Before tenders are announced, Torres-Barron recommends assembling a local team of legal and tax advisors familiar with Mexico's regulatory framework and tax structure, as well as advisors from abroad familiar with the contract models likely to be introduced. Companies that can understand the terms of contract tenders before they are announced will have an advantage, he said.

New contract models for exploration and production companies could include a combination of profit-sharing or production-sharing agreements with Pemex or the federal government, license agreements with the federal government, and service agreements with Pemex involving only cash payments.

Pemex's challenge

The reforms also call for reducing the tax burden on Pemex and restructuring the company. Pemex will soon have the ability to enter into partnerships with private parties that could aid in providing the expertise, equipment, and capital needed to explore and develop the country's shale resources, as well as other areas of high resource potential—such as deepwater.

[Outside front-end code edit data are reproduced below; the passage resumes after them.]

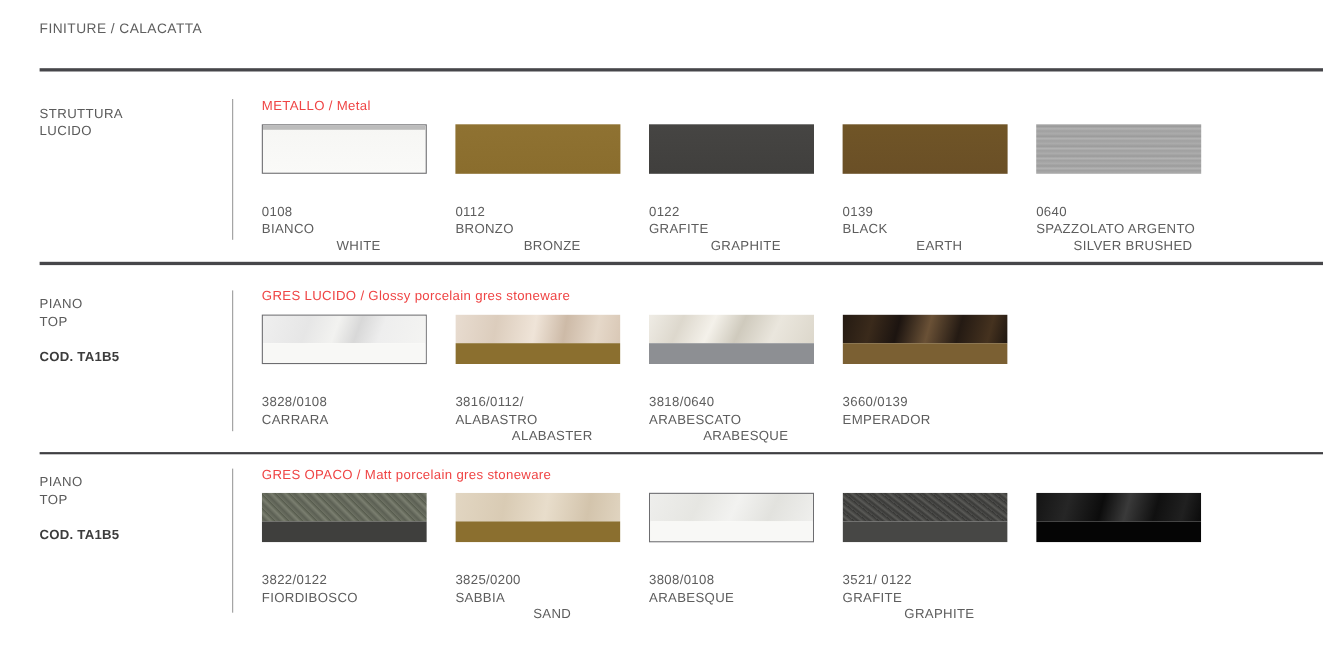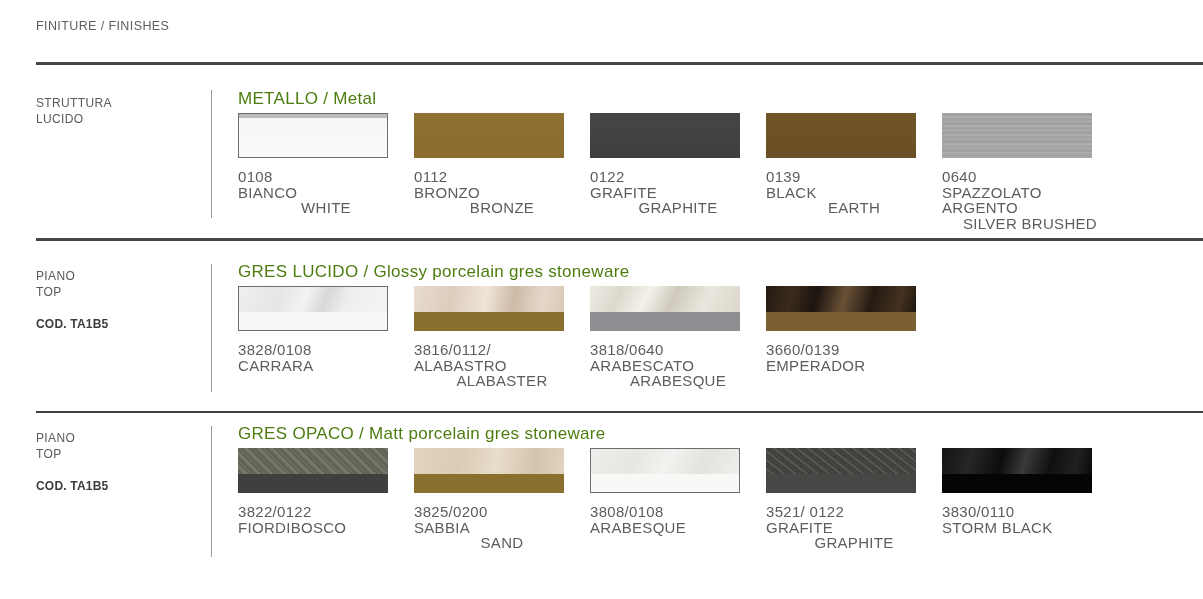--- a/index.html
+++ b/index.html
@@ -74,23 +74,23 @@
     left: 211px;
     top: 0px;
     width: 1px;
     background: #9c9c9c;
   }
 
   .material-title {
     position: absolute;
     left: 238px;
     top: -6px;
-    font-size: 17px;
+    font-size: 12px;
     letter-spacing: 0.3px;
-    color: #4d7c0f;
+    color: #ef4444;
     white-space: nowrap;
   }
 
   
   .swatch-row {
     position: absolute;
     left: 238px;
     top: 18px;
     right: 0;
     display: flex;
@@ -120,36 +120,36 @@
     height: 42%;
   }
   .swatch .topstripe {
     position: absolute;
     left: 0; right: 0; top: 0;
     height: 4px;
     background: #bcbcbc;
   }
 
   .swatch-caption {
-    margin-top: 11px;
-    font-size: 15px;
+    margin-top: 27px;
+    font-size: 12px;
     line-height: 15.5px;
     letter-spacing: 0.3px;
     color: #5d5d5d;
   }
   .swatch-caption .code { display: block; }
   .swatch-caption .nm-it { display: block; }
   .swatch-caption .nm-en { display: block; text-align: center; }
 </style>
 </head>
 <body>
 
 <div class="page">
 
-  <div class="page-title">FINITURE / FINISHES</div>
+  <div class="page-title">FINITURE / CALACATTA</div>
 
   <div class="rule thick" style="top:62px;"></div>
 
   <div class="section" id="section-0" style="top:95px;">
     <div class="section-label">
       <span>STRUTTURA</span><br>
       <span>LUCIDO</span>
       <span class="cod"></span>
     </div>
     <div class="vdivider" style="height:128px;top:-5px;"></div>
@@ -307,21 +307,17 @@
             <span class="code">3521/ 0122</span>
             <span class="nm-it">GRAFITE</span>
             <span class="nm-en">GRAPHITE</span>
           </div>
         </div>
         <div class="swatch-cell">
           <div class="swatch">
             <div class="tex-top" style="background: linear-gradient(105deg, rgb(20, 20, 20) 0%, rgb(38, 38, 38) 20%, rgb(12, 12, 12) 40%, rgb(58, 58, 58) 55%, rgb(16, 16, 16) 72%, rgb(32, 32, 32) 88%, rgb(10, 10, 10) 100%);"></div>
             <div class="band-bottom" style="background: rgb(5, 5, 5);"></div>
           </div>
-          <div class="swatch-caption">
-            <span class="code">3830/0110</span>
-            <span class="nm-it">STORM BLACK</span>
-          </div>
         </div>
       </div>
   </div>
 
 </div>
 
 </body></html>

Reform was underpinned by Pemex's declining production numbers. The company is a key part of Mexico's economy, with oil revenues accounting for 8.6% of gross domestic product, and tax revenues covering roughly 30% of the federal government's expenses in 2013, according to analysis by Barclays.

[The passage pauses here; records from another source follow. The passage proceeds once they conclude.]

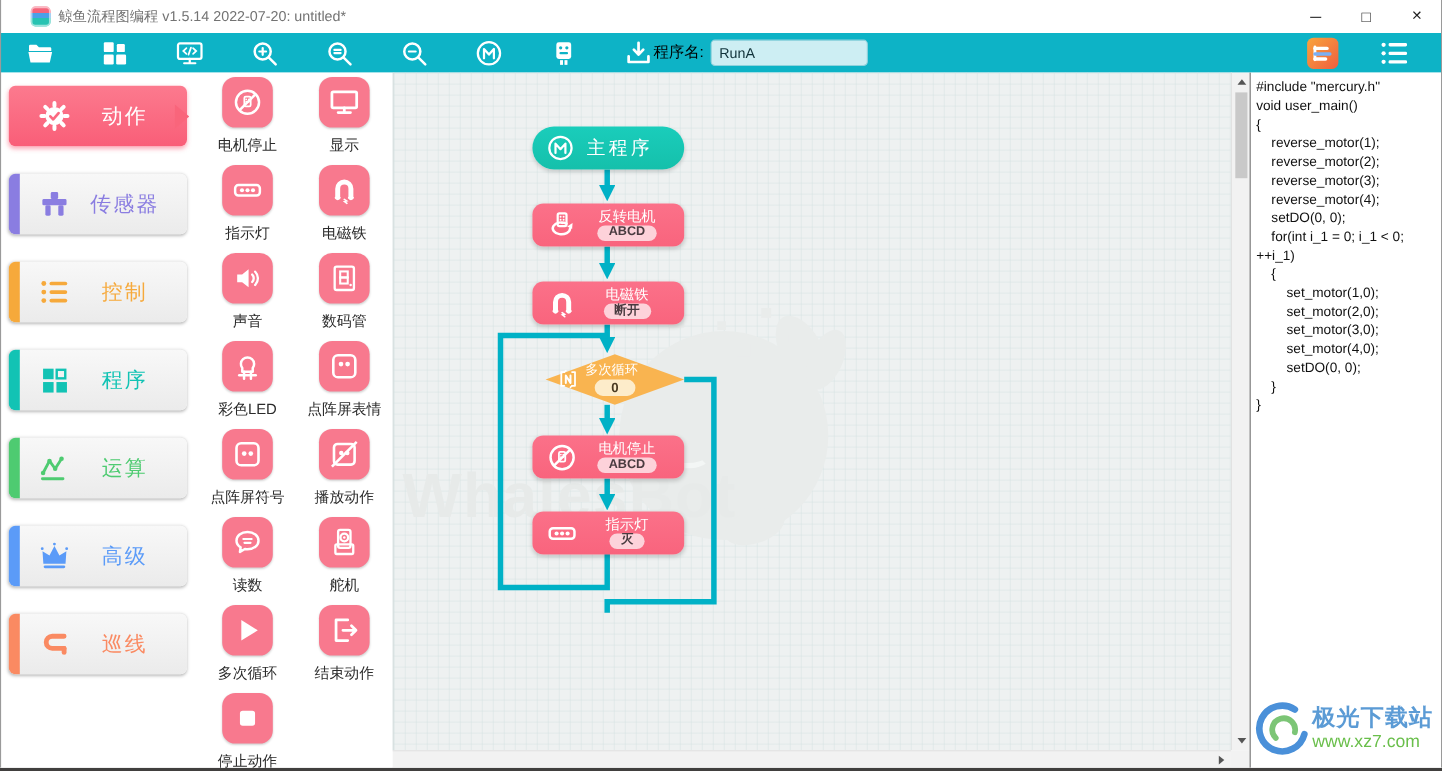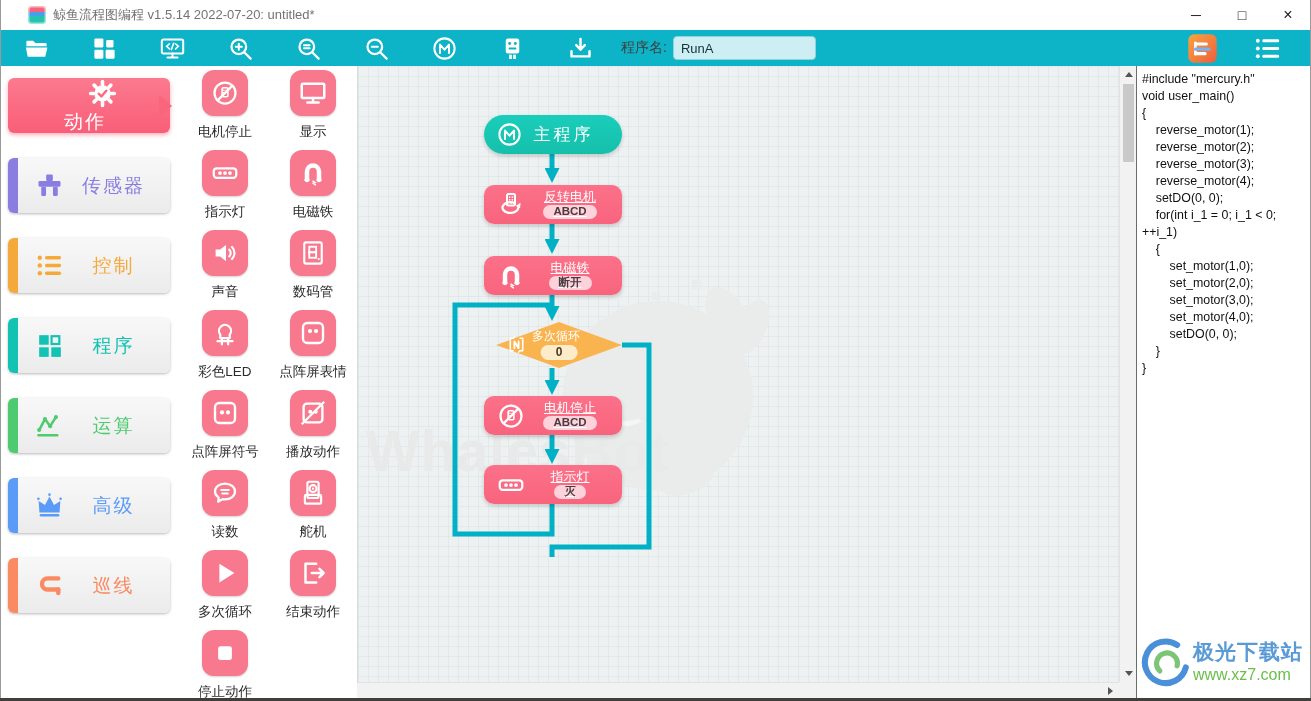--- a/index.html
+++ b/index.html
@@ -17,36 +17,36 @@
   .apptitle{margin-left:7px;font-size:13px;color:#737373;}
   .wbtns{margin-left:auto;display:flex;height:30px;}
   .wbtn{width:46px;height:30px;display:flex;align-items:center;justify-content:center;font-size:14px;color:#222;}
   .wbtn.close{font-size:16px;}
 
   
   .toolbar{position:absolute;left:0;top:30px;width:100%;height:36px;background:#0db3c6;display:flex;align-items:center;}
   .tb-left{display:flex;align-items:center;gap:41px;padding-left:23px;}
   .tb-btn{width:27px;height:27px;border:none;background:none;padding:0;color:#fff;cursor:pointer;}
   .tb-btn svg{width:27px;height:27px;display:block;}
-  .prog-label{color:#404040;font-size:14px;margin-left:27px;}
+  .prog-label{color:#000000;font-size:14px;}
   .prog-input{margin-left:6px;width:143px;height:24px;border:1px solid #8fd2dc;border-radius:4px;
     background:#cdeef3;font-size:13px;padding:0 7px;color:#10323a;outline:none;}
   .tb-right{margin-left:auto;display:flex;align-items:center;gap:34px;padding-right:28px;}
   .tb-btn.big{width:31px;height:31px;}
   .tb-btn.big svg{width:31px;height:31px;}
 
   
   .sidebar{position:absolute;left:0;top:66px;width:181px;height:632px;background:#fff;padding-top:12px;overflow:hidden;}
   .cat{position:relative;width:162px;height:55px;margin:0 0 25px 8px;border-radius:6px;cursor:pointer;
     background:linear-gradient(180deg,#f8f8f8,#ebebeb);box-shadow:0 1px 3px rgba(0,0,0,.28);
     display:flex;align-items:center;}
   .cat .bar{position:absolute;left:0;top:0;bottom:0;width:10px;border-radius:6px 0 0 6px;background:var(--accent);}
   .cat svg{width:31px;height:31px;margin-left:26px;color:var(--accent);flex:none;}
   .cat .lbl{flex:1;text-align:center;margin-right:8px;font-size:19px;letter-spacing:2px;color:var(--accent);}
-  .cat.active{background:linear-gradient(180deg,#fc7a8e,#f95e78);box-shadow:0 2px 4px rgba(249,94,120,.5);flex-direction:column;}
+  .cat.active{background:linear-gradient(180deg,#fc7a8e,#f95e78);box-shadow:0 2px 4px rgba(249,94,120,.5);}
   .cat.active svg,.cat.active .lbl{color:#fff;}
   .cat.active::after{content:"";position:absolute;right:-13px;top:50%;margin-top:-11px;
     border:11px solid transparent;border-left:13px solid #f9657b;}
 
   
   .palette{position:absolute;left:181px;top:66px;width:176px;height:632px;background:#fff;
     display:grid;grid-template-columns:88px 88px;grid-auto-rows:80px;padding-top:4px;align-content:start;}
   .pitem{display:flex;flex-direction:column;align-items:center;cursor:pointer;}
   .ptile{width:46px;height:46px;border-radius:12px;background:#f8798e;box-shadow:0 1px 2px rgba(0,0,0,.18);
     display:flex;align-items:center;justify-content:center;}
@@ -55,21 +55,21 @@
 
   
   .canvas{position:absolute;left:357px;top:66px;width:762px;height:616px;background:#eef1f1;overflow:hidden;
     border-left:1px solid #d4dcdc;
     background-image:linear-gradient(rgba(210,224,224,.45) 1px,transparent 1px),
                      linear-gradient(90deg,rgba(210,224,224,.45) 1px,transparent 1px);
     background-size:10px 10px;}
   .flowlines{position:absolute;left:0;top:0;}
   .fnode{position:absolute;width:138px;height:39px;border-radius:10px;color:#fff;display:flex;align-items:center;
     padding:0 8px 0 12px;box-shadow:0 2px 4px rgba(0,0,0,.18);cursor:grab;}
-  .fnode.pink{background:linear-gradient(180deg,#fb7189,#f9647d);text-decoration:underline;}
+  .fnode.pink{background:linear-gradient(180deg,#fb7189,#f9647d);}
   .fnode.start{background:linear-gradient(180deg,#1acdbb,#15c0ab);border-radius:20px;}
   .nico{width:30px;height:30px;color:#fff;flex:none;}
   .nico.big{width:27px;height:27px;}
   .ncol{flex:1;display:flex;flex-direction:column;align-items:center;line-height:1;}
   .ntitle{font-size:13px;}
   .ntitle.big{flex:1;text-align:center;font-size:17px;letter-spacing:3px;margin-right:10px;}
   .nbadge{margin-top:2px;background:#fdd2da;color:#4a3b40;font-weight:bold;font-size:11.5px;
     padding:1px 10px;border-radius:8px;}
   .loop-overlay{position:absolute;left:138px;top:256px;width:126px;height:46px;color:#fff;cursor:grab;}
   .loop-overlay .nico{position:absolute;left:9px;top:11px;width:23px;height:23px;}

The bulk of Pemex's production comes from legacy oil and gas fields that are in decline, and the company's ability to invest in new production has been hampered by high taxes. Michael Cohen, an analyst with Barclays, said Pemex paid roughly 65% of its revenues in taxes in 2012. "Tax obligations have almost eliminated Pemex's net income, making it very difficult for the company to replace reserves fully over the past 3 years," Cohen said. The company posted a reserves replacement rate of 96% in 2012.

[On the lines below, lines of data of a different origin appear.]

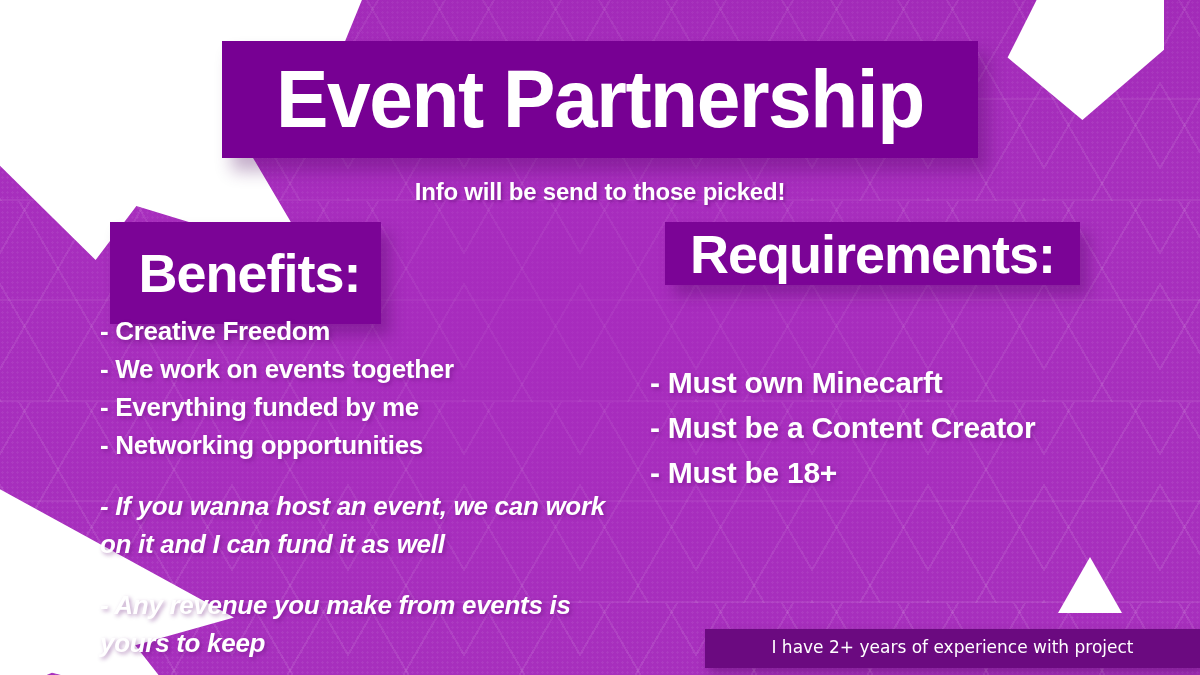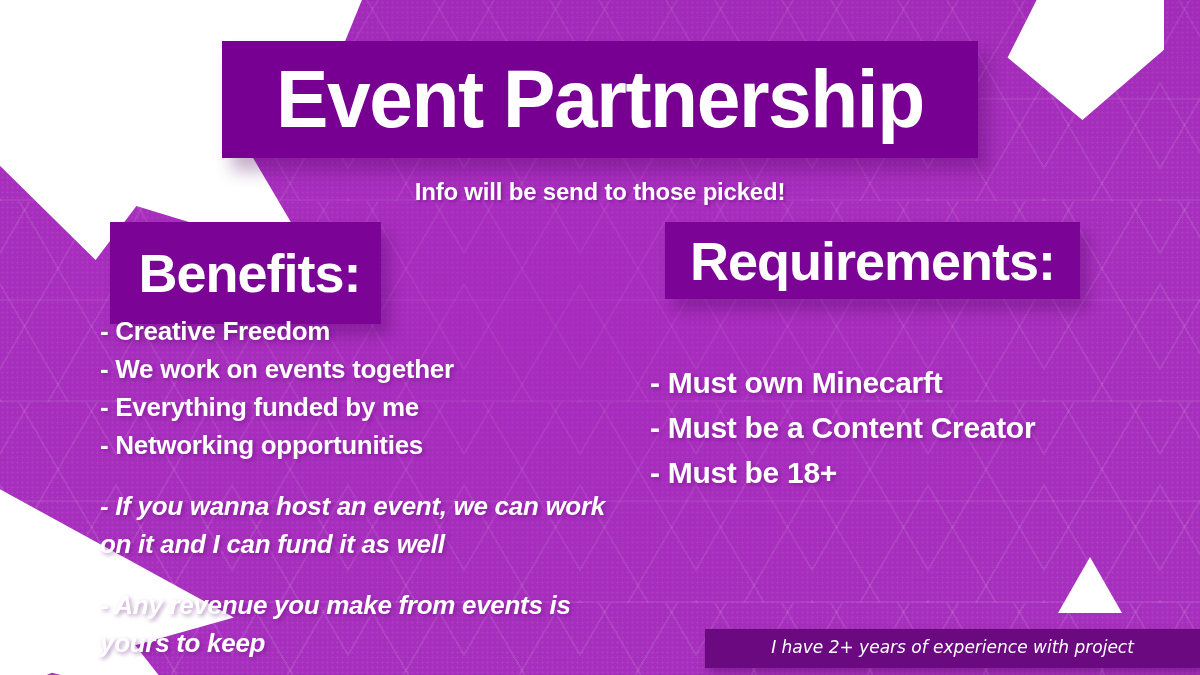--- a/index.html
+++ b/index.html
@@ -124,21 +124,21 @@
   }
   .chip-text {
     color: #ffffff;
     font-size: 54px;
     font-weight: bold;
     line-height: 1;
     white-space: nowrap;
     letter-spacing: -1px;
   }
   #chip-benefits { left: 110px; top: 222px; width: 263px; height: 102px; padding-left: 8px; }
-  #chip-requirements { left: 665px; top: 222px; width: 415px; height: 77px; }
+  #chip-requirements { left: 665px; top: 222px; width: 415px; height: 63px; }
 
   
   .list {
     position: absolute;
     color: #ffffff;
     font-weight: bold;
     text-shadow: 2px 2px 4px rgba(90,5,110,0.4);
   }
   #benefits-list {
     left: 100px; top: 312px; width: 510px;
@@ -167,21 +167,20 @@
     padding: 7px 12px 9px 12px;
     box-sizing: border-box;
     text-align: center;
   }
   .footer-line {
     color: #ffffff;
     font-family: "DejaVu Sans", sans-serif;
     font-size: 17px;
     line-height: 23px;
     white-space: nowrap;
-    font-style: italic;
   }
 </style>
 </head>
 <body>
 
 <div id="poster">
 
   <div class="bg-base"></div>
   <div class="bg-hex"></div>
   <div class="bg-dots"></div>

Torres-Barron, of law firm Baker & McKenzie, said Pemex was subject to a variable income tax rate that could reach 70%.

Limited investment by Pemex has hurt production. Crude oil output declined by 1 million b/d over 10 years, Enrique Ochoa Reza, the Mexican energy ministry's undersecretary of hydrocarbons, told a Dec. 19 discussion at the Atlantic Council. The International Energy Agency estimates the country produced 2.5 million b/d in November 2013.

Natural gas production has also slipped. Analysis by Barclays shows that Pemex's gas production averaged 5.6 bcfd in July 2013, down from a peak of 6.5 bcfd in January 2010, resulting in a growing reliance on imported gas. Natural gas imports climbed to meet 30% percent of demand in 2012 from 3% in 1997.

EIA reports that Mexico imported a record 2.1 bcfd of natural gas in 2012, up 21% from 2011. Eighty percent of gas imports came via pipeline from the US (Figs. 1-2).

US Natural Gas Exports to Mexico

Mexican Natural Gas Supply and Demand

Torres-Barron told UOGR, "Pemex and the federal government realized they could not sustain current production levels to meet the country's demand."

Mexico has taken the first steps toward revolutionizing its oil and gas industry, but unlocking its vast resource potential is bound to take time and requires more legislative pieces to fall into place.

Prospective Shale Basins of Eastern Mexico

Cohen said secondary laws need to be enacted in the first half of 2014, and an implementation process should occur throughout the second half of 2014 extending into 2015.

"The first contracts could materialize by then (2015), and the first flows of investment could be seen in 2016," Cohen said.


MEXICO REFORM: CONTRACT MODELS

New contract models for E&P activities include:

  • Service agreements (cash payments only),
  • Profit sharing agreements (payments with a percent of the profit obtained),
  • Production sharing agreements (payments with a percent of production),
  • License agreements (transfer of title for hydrocarbons, once produced, as consideration for the payment of a cash compensation or contribution). A combination of any of the above.